Vermutlich wird es diese toxischen Community-Anteile immer geben. Superheld*innen-Medien bedienen meistens sowohl Camp als auch individualistische Held*innen-Archetypen. Es macht nur Sinn, dass das Fandom dann ebenfalls aus links-queeren aber auch rechtsliberalen Menschen besteht.
Andere Superheld*innen-Nachrichten diese Woche:
Da voraussichtlich erst im Mai neue Marvel-Projekte rauskommen, gibt es diese Woche nicht all zu viel zu berichten:
- Trailer für Naomi, eine CW-Show die am 11.01. rauskommt
- She-Hulk wird vermutlich im Marvel‘s Avengers-Game spielbar sein
- Eternals-Schauspielerin Lia Mchugh erwähnt beiläufig, dass der Film ursprünglich als Serie geplant war.
Comics, Comics, Comics
Suicide Squad #11
Langsam nimmt diese Comicserie, die anfangs noch sehr selbstgefällig war, Fahrt auf. Der Metahumor ist geblieben. Vor allem das neue Mitglied Ambush Bug spricht permanent die Leser*innen an. Was hinzu kommt, ist eine leicht verworrene Handlung, die ganz offensichtlich auf eine große finale Auflösung hinausläuft. Mit dabei ist natürlich auch Peacemaker aus dem The Suicide Squad-Film, der dort vermutlich reingemogelt wurde, um Werbung für die in Kürze erscheinende Peacemaker-Serie zu machen.
Darkhold: Omega
Jemand, der*die WandaVision oder Agents of S.H.I.E.L.D. aufmerksam gesehen hat, wird sich eventuell an ein mystisches Buch erinnern: Darkhold. Der ausgefranste Band mit Ornamenten erinnert nicht zufällig an lovecraftschen Horror. Es stammt aus dem dunkle Magie-Teil des Marveluniversums und bietet Autor*innen in der Regel die Möglichkeit, Zombies, Vampire und ähnliches in ihre Geschichten einfließen zu lassen.

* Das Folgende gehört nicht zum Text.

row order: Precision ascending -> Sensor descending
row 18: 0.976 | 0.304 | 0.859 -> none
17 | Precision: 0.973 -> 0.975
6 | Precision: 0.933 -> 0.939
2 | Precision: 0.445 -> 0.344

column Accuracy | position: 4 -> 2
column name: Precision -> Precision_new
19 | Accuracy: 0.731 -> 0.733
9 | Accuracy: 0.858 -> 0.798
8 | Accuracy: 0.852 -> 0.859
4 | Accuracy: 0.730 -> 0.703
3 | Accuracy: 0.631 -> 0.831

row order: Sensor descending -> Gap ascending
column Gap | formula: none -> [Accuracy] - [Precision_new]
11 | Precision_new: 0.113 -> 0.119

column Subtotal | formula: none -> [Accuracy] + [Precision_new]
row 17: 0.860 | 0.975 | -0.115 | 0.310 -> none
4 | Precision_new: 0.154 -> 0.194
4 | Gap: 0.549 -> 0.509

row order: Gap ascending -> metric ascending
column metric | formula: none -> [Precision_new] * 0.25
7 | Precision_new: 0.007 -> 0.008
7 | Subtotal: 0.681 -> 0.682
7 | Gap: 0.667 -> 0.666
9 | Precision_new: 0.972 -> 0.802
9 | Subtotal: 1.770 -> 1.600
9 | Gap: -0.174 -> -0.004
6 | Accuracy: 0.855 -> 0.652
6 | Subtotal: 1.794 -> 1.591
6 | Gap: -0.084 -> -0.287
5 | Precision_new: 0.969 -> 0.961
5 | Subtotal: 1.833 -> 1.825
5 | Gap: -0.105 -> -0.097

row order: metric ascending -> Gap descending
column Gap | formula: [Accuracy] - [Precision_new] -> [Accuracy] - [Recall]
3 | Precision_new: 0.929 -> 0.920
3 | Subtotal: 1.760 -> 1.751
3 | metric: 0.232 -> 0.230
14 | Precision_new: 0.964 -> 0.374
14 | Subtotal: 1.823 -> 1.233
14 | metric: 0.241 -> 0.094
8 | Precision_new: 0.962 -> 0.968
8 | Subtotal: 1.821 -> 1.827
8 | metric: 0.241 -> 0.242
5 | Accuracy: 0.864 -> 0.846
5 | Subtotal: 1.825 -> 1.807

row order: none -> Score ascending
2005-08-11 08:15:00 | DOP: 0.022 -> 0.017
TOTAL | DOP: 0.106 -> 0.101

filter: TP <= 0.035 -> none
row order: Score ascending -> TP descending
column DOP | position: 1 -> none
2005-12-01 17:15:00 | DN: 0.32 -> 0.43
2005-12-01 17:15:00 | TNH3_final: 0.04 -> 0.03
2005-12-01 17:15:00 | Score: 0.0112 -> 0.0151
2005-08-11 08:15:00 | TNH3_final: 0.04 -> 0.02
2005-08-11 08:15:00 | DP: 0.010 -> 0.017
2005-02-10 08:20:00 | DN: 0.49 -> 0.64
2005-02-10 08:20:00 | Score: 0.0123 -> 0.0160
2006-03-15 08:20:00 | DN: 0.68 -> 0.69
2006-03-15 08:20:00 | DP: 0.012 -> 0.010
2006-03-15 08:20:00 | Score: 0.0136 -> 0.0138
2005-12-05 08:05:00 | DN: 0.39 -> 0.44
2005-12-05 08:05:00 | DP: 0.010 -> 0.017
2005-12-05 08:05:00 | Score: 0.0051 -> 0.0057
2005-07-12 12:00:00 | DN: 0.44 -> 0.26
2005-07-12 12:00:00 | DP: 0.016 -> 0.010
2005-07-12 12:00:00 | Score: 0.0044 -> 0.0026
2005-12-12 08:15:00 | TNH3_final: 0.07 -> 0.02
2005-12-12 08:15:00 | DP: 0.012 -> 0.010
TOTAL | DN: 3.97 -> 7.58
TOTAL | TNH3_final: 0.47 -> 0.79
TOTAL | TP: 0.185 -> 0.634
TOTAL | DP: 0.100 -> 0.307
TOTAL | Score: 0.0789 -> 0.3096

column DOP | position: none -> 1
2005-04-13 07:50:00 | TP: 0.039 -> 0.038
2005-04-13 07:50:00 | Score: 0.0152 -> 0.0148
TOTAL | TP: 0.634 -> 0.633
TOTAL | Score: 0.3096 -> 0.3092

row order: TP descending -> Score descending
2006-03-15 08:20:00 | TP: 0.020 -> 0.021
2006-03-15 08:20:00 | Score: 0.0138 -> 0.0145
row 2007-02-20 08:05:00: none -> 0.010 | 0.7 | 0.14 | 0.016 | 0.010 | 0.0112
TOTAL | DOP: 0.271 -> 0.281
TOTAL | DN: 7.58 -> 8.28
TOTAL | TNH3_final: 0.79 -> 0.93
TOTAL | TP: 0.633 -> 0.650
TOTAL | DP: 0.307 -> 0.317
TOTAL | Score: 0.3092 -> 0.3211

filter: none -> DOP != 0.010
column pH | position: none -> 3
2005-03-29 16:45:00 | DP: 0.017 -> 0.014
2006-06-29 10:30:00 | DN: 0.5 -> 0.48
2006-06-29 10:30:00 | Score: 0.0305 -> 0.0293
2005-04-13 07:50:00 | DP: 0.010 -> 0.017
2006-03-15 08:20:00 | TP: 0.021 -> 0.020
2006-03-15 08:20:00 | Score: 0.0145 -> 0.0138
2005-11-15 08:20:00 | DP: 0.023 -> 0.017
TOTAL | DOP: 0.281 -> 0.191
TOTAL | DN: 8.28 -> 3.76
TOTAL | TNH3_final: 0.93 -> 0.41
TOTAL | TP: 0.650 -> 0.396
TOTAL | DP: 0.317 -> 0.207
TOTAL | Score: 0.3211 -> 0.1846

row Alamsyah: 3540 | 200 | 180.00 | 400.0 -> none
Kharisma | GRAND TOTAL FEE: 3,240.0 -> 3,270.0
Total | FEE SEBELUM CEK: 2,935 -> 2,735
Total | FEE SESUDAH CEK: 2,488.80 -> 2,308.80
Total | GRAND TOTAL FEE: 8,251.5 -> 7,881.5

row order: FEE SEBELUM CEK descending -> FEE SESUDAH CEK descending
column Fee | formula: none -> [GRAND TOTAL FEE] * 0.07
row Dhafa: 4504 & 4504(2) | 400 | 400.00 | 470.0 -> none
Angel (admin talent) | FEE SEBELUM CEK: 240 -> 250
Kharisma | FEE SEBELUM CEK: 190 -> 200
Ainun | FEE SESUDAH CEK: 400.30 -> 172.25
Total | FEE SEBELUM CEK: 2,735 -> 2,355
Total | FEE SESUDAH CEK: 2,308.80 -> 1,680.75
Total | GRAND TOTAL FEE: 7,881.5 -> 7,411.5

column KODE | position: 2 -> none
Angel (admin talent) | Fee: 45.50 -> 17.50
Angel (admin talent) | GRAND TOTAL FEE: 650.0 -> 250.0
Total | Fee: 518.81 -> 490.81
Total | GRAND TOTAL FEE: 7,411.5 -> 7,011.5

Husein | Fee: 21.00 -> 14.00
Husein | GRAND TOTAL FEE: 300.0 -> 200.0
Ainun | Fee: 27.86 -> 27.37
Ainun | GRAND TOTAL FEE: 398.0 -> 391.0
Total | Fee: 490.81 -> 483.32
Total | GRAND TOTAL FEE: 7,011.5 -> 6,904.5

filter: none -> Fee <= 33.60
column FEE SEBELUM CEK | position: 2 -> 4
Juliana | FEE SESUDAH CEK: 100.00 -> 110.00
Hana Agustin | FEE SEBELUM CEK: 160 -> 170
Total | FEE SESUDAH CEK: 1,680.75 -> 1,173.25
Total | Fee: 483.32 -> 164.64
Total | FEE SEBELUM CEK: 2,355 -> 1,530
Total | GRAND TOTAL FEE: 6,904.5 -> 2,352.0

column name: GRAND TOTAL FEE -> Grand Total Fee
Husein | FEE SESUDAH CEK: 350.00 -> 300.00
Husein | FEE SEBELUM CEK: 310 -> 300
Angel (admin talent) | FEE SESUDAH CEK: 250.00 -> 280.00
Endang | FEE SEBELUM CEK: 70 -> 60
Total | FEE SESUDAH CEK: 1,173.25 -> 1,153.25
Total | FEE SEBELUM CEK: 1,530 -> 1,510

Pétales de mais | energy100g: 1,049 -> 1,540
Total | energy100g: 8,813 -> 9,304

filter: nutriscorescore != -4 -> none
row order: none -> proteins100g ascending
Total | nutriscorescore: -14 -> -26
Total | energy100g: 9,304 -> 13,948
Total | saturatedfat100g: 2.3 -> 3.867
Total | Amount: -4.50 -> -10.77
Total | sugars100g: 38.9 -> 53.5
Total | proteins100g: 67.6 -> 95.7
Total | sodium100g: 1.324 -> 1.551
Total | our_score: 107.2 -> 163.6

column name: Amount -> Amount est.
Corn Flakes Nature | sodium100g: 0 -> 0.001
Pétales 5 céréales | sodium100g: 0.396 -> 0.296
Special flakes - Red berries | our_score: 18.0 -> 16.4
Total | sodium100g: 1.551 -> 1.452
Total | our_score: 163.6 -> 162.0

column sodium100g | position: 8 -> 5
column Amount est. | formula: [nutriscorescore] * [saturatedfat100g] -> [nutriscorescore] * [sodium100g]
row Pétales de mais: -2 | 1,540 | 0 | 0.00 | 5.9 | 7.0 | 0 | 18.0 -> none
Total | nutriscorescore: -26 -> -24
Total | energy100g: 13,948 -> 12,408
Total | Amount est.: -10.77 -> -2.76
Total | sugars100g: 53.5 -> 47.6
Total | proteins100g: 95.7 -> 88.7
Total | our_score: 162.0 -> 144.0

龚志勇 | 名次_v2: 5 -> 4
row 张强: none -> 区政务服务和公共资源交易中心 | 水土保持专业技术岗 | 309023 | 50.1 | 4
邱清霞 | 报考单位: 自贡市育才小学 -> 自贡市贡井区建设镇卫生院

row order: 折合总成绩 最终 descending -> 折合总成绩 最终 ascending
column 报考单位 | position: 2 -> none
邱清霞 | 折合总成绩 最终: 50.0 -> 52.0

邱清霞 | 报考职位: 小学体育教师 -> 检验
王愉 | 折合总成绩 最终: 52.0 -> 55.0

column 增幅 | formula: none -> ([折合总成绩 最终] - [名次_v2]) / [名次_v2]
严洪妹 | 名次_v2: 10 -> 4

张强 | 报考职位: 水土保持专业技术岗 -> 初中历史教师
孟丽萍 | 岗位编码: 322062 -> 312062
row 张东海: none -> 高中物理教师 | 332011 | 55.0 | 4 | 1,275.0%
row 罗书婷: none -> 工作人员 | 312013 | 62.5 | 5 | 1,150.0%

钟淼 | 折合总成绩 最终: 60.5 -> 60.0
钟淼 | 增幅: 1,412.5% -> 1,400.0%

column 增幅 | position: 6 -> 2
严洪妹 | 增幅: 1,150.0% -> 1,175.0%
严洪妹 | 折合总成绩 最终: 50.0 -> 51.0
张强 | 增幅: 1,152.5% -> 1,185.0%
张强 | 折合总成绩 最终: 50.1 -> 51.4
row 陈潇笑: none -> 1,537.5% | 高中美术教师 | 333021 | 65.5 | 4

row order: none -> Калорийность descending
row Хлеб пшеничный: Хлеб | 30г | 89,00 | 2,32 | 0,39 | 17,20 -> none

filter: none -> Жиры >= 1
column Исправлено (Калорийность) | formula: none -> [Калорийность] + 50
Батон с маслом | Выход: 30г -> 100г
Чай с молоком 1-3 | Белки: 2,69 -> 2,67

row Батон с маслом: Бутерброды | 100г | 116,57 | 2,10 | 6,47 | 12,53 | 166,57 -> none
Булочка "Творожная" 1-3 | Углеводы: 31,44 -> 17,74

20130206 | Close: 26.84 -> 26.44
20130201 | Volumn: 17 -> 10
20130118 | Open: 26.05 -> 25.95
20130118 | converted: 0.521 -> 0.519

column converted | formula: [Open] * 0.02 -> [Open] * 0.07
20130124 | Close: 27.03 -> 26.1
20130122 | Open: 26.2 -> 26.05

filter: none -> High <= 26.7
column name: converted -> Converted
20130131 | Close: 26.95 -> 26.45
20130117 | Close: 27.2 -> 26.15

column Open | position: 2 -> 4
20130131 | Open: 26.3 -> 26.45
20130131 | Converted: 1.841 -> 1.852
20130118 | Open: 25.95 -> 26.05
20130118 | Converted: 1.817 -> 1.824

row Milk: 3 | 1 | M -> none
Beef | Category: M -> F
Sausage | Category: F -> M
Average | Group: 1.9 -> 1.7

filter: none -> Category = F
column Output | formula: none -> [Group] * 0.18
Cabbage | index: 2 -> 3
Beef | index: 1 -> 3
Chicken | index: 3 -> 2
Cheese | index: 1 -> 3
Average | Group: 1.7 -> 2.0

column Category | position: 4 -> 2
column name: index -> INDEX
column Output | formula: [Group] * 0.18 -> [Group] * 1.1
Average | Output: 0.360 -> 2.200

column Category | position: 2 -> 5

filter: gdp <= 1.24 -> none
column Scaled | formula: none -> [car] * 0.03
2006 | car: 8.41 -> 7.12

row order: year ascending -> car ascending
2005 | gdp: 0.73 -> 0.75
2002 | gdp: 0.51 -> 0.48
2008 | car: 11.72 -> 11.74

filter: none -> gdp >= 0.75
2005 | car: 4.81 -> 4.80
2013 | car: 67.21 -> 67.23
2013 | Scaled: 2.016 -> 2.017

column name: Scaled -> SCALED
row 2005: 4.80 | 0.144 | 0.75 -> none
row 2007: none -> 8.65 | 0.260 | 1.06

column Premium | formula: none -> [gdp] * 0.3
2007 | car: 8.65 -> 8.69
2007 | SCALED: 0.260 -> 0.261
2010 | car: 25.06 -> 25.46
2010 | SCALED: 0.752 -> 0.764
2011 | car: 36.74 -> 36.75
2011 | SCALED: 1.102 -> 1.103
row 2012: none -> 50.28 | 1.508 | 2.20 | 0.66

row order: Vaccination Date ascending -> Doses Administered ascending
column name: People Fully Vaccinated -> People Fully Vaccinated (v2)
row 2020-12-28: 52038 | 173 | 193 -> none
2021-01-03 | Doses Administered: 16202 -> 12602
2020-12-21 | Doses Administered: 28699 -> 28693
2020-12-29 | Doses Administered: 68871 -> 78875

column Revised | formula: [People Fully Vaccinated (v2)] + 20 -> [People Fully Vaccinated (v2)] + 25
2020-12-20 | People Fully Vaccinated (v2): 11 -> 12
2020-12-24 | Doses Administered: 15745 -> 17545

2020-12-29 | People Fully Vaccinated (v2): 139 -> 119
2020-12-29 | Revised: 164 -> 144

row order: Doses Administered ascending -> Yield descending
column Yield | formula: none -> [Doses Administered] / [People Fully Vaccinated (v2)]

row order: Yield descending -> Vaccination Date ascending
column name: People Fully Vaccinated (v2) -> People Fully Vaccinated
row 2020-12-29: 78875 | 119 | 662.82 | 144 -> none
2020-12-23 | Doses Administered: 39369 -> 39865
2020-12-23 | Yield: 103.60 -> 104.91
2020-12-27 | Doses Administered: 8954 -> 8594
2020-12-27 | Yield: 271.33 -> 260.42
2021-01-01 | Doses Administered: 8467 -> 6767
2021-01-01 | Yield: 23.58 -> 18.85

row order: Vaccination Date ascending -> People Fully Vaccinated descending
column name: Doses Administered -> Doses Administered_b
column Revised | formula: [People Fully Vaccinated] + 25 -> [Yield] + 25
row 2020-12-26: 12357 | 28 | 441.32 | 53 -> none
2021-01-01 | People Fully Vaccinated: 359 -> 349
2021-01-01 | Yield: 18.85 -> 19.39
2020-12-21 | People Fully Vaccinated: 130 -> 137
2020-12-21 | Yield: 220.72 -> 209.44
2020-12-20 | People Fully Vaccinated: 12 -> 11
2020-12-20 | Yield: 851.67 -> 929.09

Die Darkhold-Comicreihe beinhaltet bereits Geschichten mit Spider-Man, Wasp, Iron Man und natürlich Blade. In Omega erweckt Scarlet Witch (Wanda) unter anderem Omega the Unknown, ein fast vergessener Superheld aus den Siebzigerjahren. Ich bin gespannt, ob das noch Konsequenzen haben wird.
Frontiersman #4
Dieses Indiecomic von Patrick Kindlon und Marco Ferrari macht aktuell etwas, das ich so schon länger nicht mehr gesehen haben: eine unzynische Superheld*innen-Parodie für ein erwachsenes Publikum. Protagonist Frontiersman ist ein niedergelassener Superheld, der eigentlich nur in seiner Waldhütte in Ruhe sein Buch lesen will, aber immer mal wieder von bösen Robotern und ähnlichem attackiert wird. In Teil vier ist er natürlich wieder voll drin im Geschehen. CN: Sexuell explizite Inhalte.